O tenente-coronel Mauro Cid informou ao Supremo Tribunal Federal que ex-presidente Jair Bolsonaro e ex-ministro Walter Braga Netto utilizaram documento inexistente para questionar sua colaboração premiada. A defesa de Cid classificou o material como “absolutamente inexistente” e pediu que o caso seja comunicado à Procuradoria-Geral da República. O episódio envolve suposta ata notarial contendo conversas entre o militar e o advogado Eduardo Kuntz sobre a delação.
Os réus da trama golpista contestaram o acordo de Cid alegando que ele usou Instagram para conversar com Kuntz. Nas supostas mensagens, o tenente-coronel teria questionado a voluntariedade de sua colaboração com a Polícia Federal. Cid nega ter utilizado a rede social para discutir aspectos de sua delação premiada.

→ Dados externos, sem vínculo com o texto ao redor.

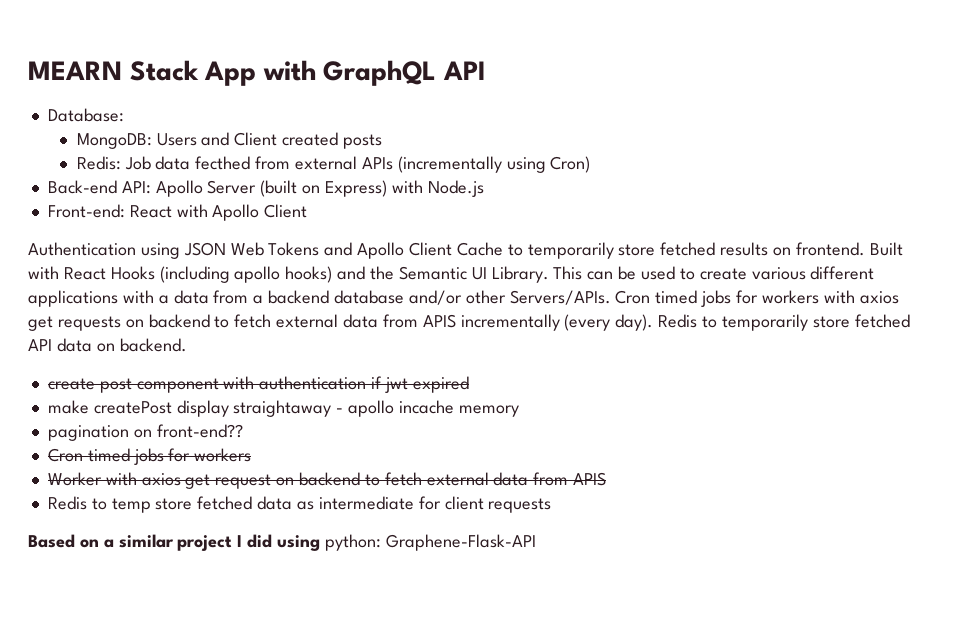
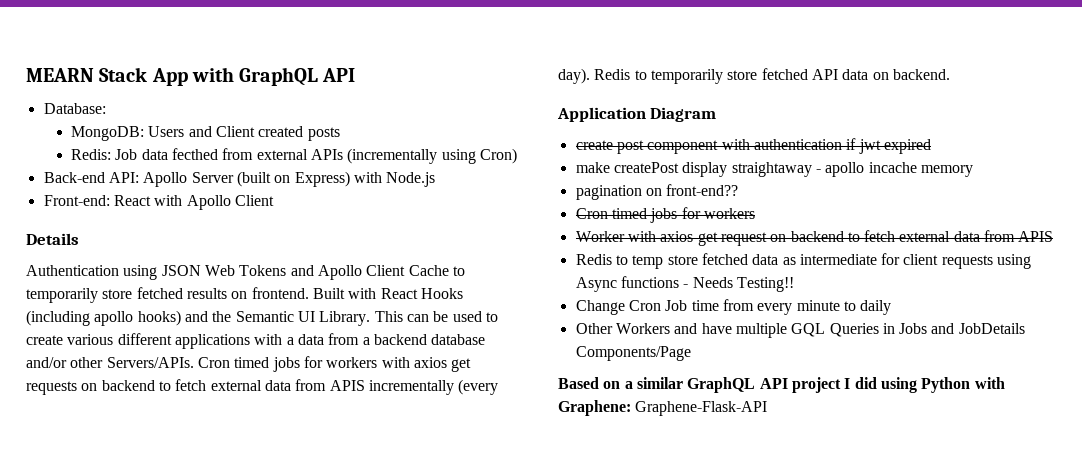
+ Details
+ Application Diagram
- Redis to temp store fetched data as intermediate for client requests
+ Redis to temp store fetched data as intermediate for client requests using Async functions - Needs Testing!!
+ Change Cron Job time from every minute to daily
+ Other Workers and have multiple GQL Queries in Jobs and JobDetails Components/Page
- Based on a similar project I did using python: Graphene-Flask-API
+ Based on a similar GraphQL API project I did using Python with Graphene: Graphene-Flask-API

Documento apresentado em junho não existia
Em 30 de junho, advogados de Braga Netto solicitaram juntar ao processo uma ata notarial das conversas. O documento teria sido registrado por Kuntz em 29 de março de 2024 no 2º Tabelionato de Notas da Avenida Paulista. A defesa de Cid consultou diretamente o cartório, que confirmou a inexistência do registro em nome do advogado.
Os advogados do tenente-coronel classificaram o material como “documento apócrifo” juntado com propósito de tumultuar o processo. Segundo a defesa, a Procuradoria-Geral da República foi induzida ao erro por conta desse documento. A PGR chegou a fazer ressalvas sobre a colaboração e manifestou-se pela redução dos benefícios pleiteados.
“Essa tal ‘ata notarial’ que, em tese, teria fé pública e força probatória, não passa de um documento apócrifo”, declarou a defesa de Cid ao STF. Os advogados afirmaram que o material foi juntado “com o evidente propósito de tumultuar — se não falsear — o devido processo legal”.
Kuntz admite que documento não foi registrado
Eduardo Kuntz confirmou ao Valor que nunca afirmou ter registrado as conversas em cartório. O advogado explicou que o material estava organizado apenas como “minuta” e não foi oficializado por questões financeiras. “Não foi registrada por falta de recursos. Não tínhamos dinheiro para pagar. Dava quase R$ 15/20 mil”, declarou Kuntz ao jornal.
O advogado acusou os questionadores de querer “criar cortina de fumaça para fugir do conteúdo” das conversas. Kuntz defende Marcelo Câmara, também réu na ação sobre a trama golpista investigada pela Polícia Federal. As supostas mensagens entre ele e Cid teriam ocorrido via Instagram durante o período de negociação da delação.
Defesas mantêm posição sobre uso do Instagram
A defesa de Bolsonaro disse ao Valor que comprovou nas alegações finais que Cid utilizou Instagram para tratar da delação. Por essa razão, segundo os advogados, não importa se o documento foi ou não registrado oficialmente. A estratégia é manter o questionamento sobre a voluntariedade da colaboração premiada do tenente-coronel.
Em nota, a defesa de Braga Netto declarou que “nada pode esclarecer sobre o registro ou não da referida ata notarial”. Os advogados afirmaram que “esse documento foi apenas um dos vários indícios de que Mauro Cid mentiu e foi coagido em sua delação”.
A defesa de Cid considera o episódio extremamente grave por envolver o julgamento de maior relevância da história republicana recente. Os advogados pediram resposta “firme, proporcional e imediata” do STF para proteger a integridade processual. O caso demonstra as tensões em torno da colaboração premiada que pode ser decisiva no processo da trama golpista.